==== Data excerpts
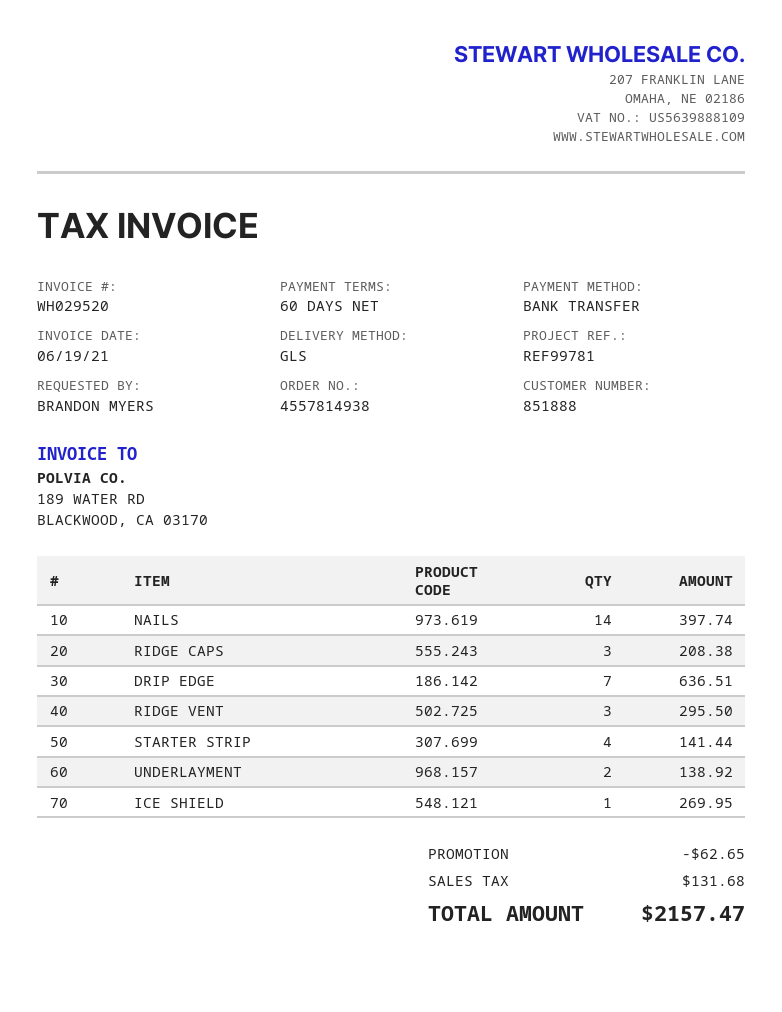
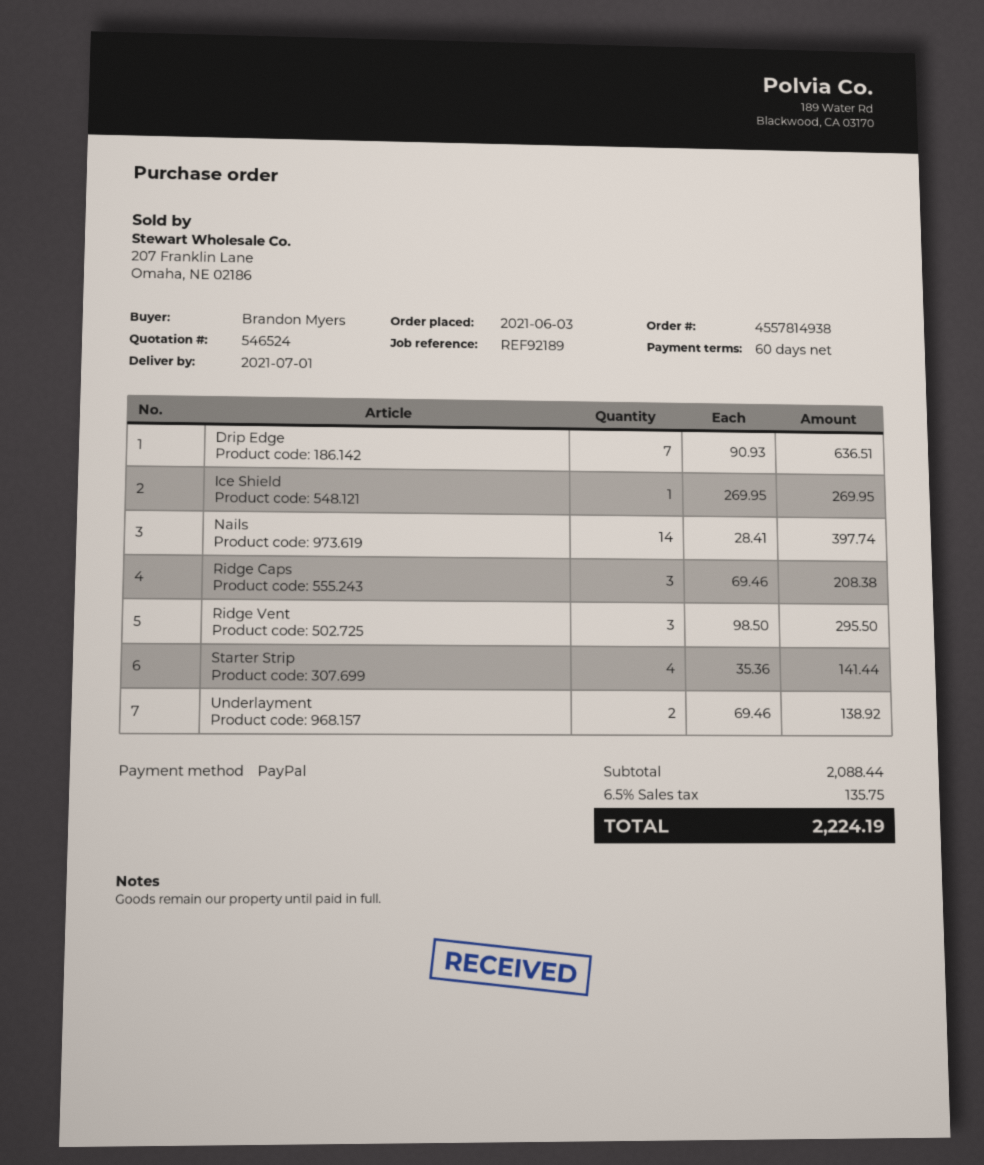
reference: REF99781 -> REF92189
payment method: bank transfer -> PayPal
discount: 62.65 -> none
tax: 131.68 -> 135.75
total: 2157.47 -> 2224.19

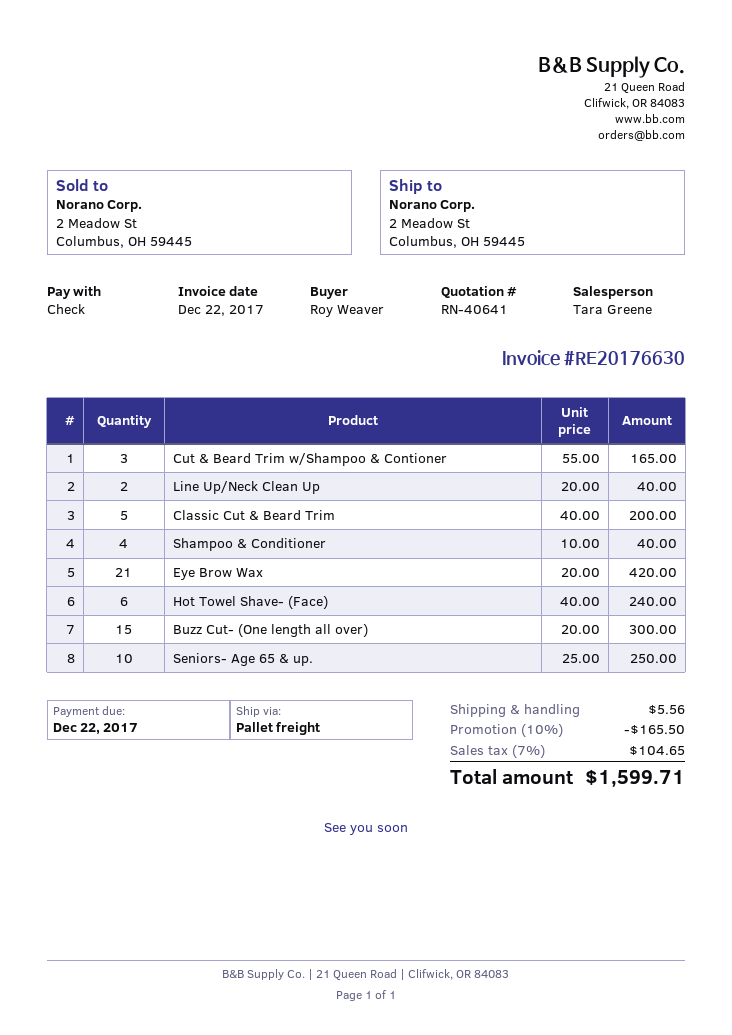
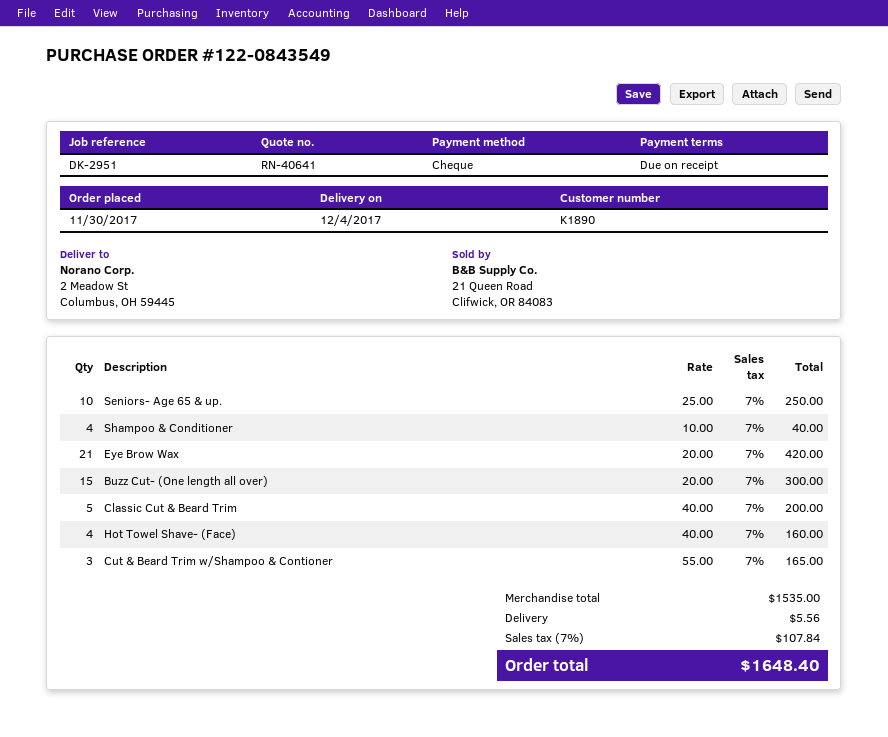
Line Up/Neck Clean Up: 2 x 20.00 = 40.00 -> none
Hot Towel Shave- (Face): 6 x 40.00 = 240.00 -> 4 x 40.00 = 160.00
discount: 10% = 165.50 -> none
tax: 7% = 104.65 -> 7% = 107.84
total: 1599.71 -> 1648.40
========
• [Exercise] Leave out the pictures and output the rest of the material exactly as written.

• [Written response]
reference: REF99781 -> REF92189
payment method: bank transfer -> PayPal
discount: 62.65 -> none
tax: 131.68 -> 135.75
total: 2157.47 -> 2224.19

Line Up/Neck Clean Up: 2 x 20.00 = 40.00 -> none
Hot Towel Shave- (Face): 6 x 40.00 = 240.00 -> 4 x 40.00 = 160.00
discount: 10% = 165.50 -> none
tax: 7% = 104.65 -> 7% = 107.84
total: 1599.71 -> 1648.40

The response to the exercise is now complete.